Team's project: Extract Transform Load (ETL) pipeline of Adidas sales and further product information, with an analytics component for sales trends and successful product identification, competitive research, and more

All team members have completed all steps in the set up document.

Ploombler project: Transforming a Company through Building a ETL for Data Analysis with Ploomber

Description

We've developed an ETL (Extract, Transform, Load) pipeline for data analysis automation, specific to Adidas sales and main competitor sales, based on the provided datasets on section Data sources. This we think, can help address several important business problems and drive informed decision-making, for Adidas and for anyone in hopes of better understanding one's business as the ideas discussed here are universal.

Appart from the contribution of our own insights displayed through our EDA (Exploratory Data Analysis); With the help of the good people from Ploomber, we've build an application (Dashboard) with JupySQL + Voila as framework, with the use of a pipeline to prepare the data (ETL) automatically by tasks (see .yaml), and in the process generate subsecuent products as reports or logs (metadata), and Dashboard updates. We perform dataset extraction from 3 different Kaggle sources, cleaning, organizing and saving to an in-memory database DuckDB once prepared for storage and subsequent data analysis. Application is Dockerized as well. We used MotherDuck for in-cloud data storage for our application.

We hope our project provides Adidas with a comprehensive understanding of its sales and customer data on a simple Dashboard over an easy to mantain, modify and improve data process. This knowledge can be used to make data-driven decisions, tailor marketing strategies, optimize product offerings, improve customer satisfaction, and align business strategies with customer needs and preferences.

Data sources

The following are the used data sources, all of public domain:

  1. adidas-sales-dataset by Heemali Chaudhari licensed under CC0 1.0.
    • Adidas sales dataset is a collection of data that includes information on the sales of Adidas products. This type of dataset may include details such as the number of units sold, the total sales revenue, the location of the sales, the type of product sold, and any other relevant information.
    • It contains 9652 rows and 14 columns in total. (698.66 kB)
  2. adidas-vs-nike by Kaushik Suresh licensed under CC0 1.0.
    • Contains product information about Nike and Adidas (Adidas is further divided into sub-brands), feature information including their ratings, discount, sales price, listed price, product description, and the number of reviews.
    • It contains 3268 rows and 10 columns in total. (1.21 MB)
  3. customer-shopping-trends-dataset by Sourav Banerjee licensed under CC0 1.0.
    • The Customer Shopping Preferences Dataset offers valuable insights into consumer behavior and purchasing patterns. This dataset captures a wide range of customer attributes including age, gender, purchase history, preferred payment methods, frequency of purchases, and more.
    • It contains 3900 rows and 18 columns in total. (453.25 kB)

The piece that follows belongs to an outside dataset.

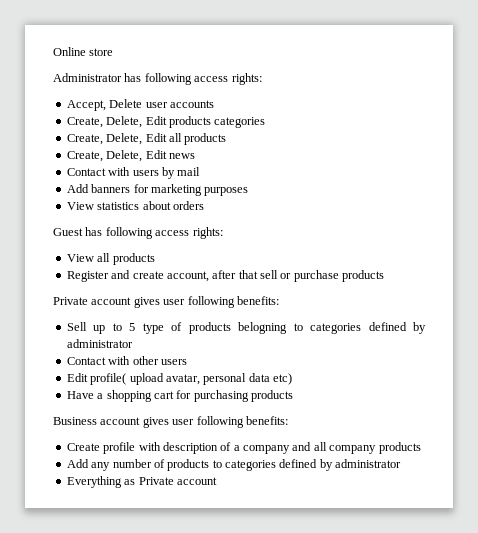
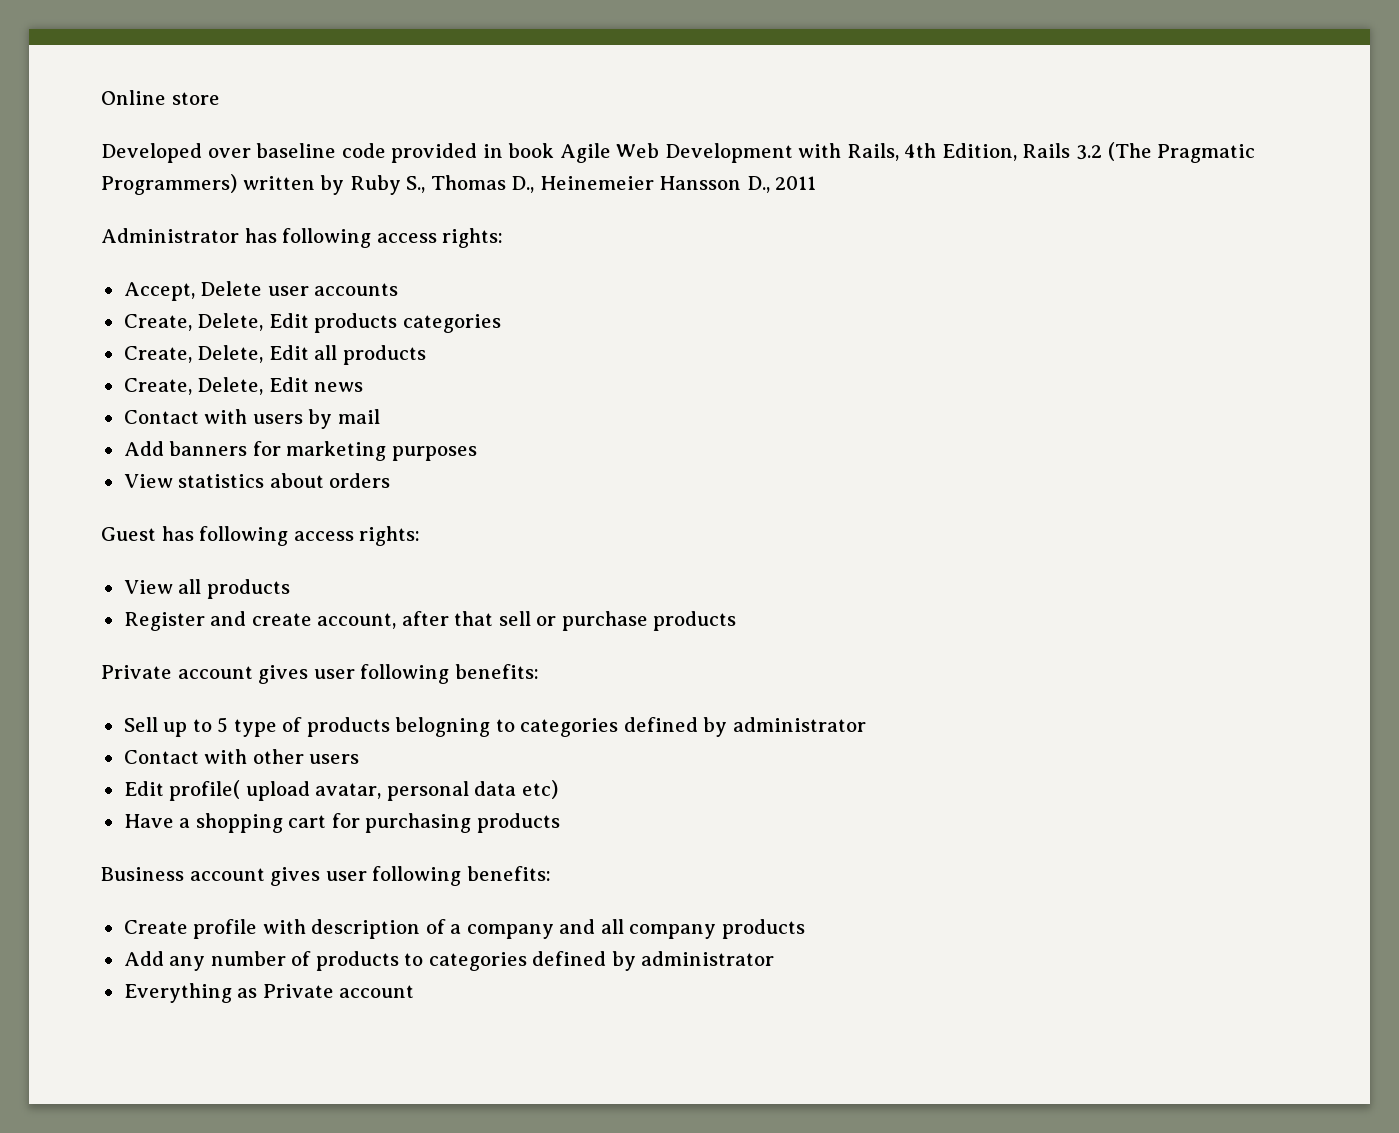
(114, 52) none -> [101,142,1256,163] [101,174,817,195] // Developed over baseline code provided in book Agile Web Development with Rails, 4th Edition, Rails 3.2 (The Pragmatic Programmers) written by Ruby S., Thomas D., Heinemeier Hansson D., 2011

Specific provenance is listed for all datasets in the respective Kaggle websites.

Methods

Staging

  1. Extraction, Transformation and Loading
    • Cast read datasets to dataframe using Pandas according to file extention; .csv, .xlsx.
      • Align dataset for better tabular form.
      • Formatting; Date, etc.
      • Drop unuseful data for process speed; ID, Date retrieval, etc. (This datasets do not have NaN, already seen from describe() Pandas method)
    • Save each dataset as table to local database DuckDB file logically.
      • Tables existence verification.

Back and forth between ETL and wrangle during EDA process.

  1. Wrangle. Heavy use of matplotlib for plotting, numpy and pandas for calculations and statistics
    • adidas-sales-dataset
      • Descriptive statistics
    • adidas-vs-nike
      • Descriptive statistics, i.e. Average Listing Price.
      • Discount gap.
      • Product offer amount by brand and by sub-brand.
      • Costumer satisfaction and popularity from rating and reviews.
      • Same brand best selling products.
    • customer-shopping-trends-dataset

Production

  1. Dockerize
  2. MotherDuck
  3. Voila
  4. Ploomber Cloud

User interface your project will have

User Interface of dashboard

We convert Jupyter Notebooks visualizations to interactive Dashboards with Python Voila, application is hosted on Ploomber Cloud. This way users don't need to install Python or any other dependencies to interact with the dashboard; all scripts run on the browser, users are also allowed to read and not edit the visualizations so as to mantain the integrity of the EDA. Easy to share HTML files.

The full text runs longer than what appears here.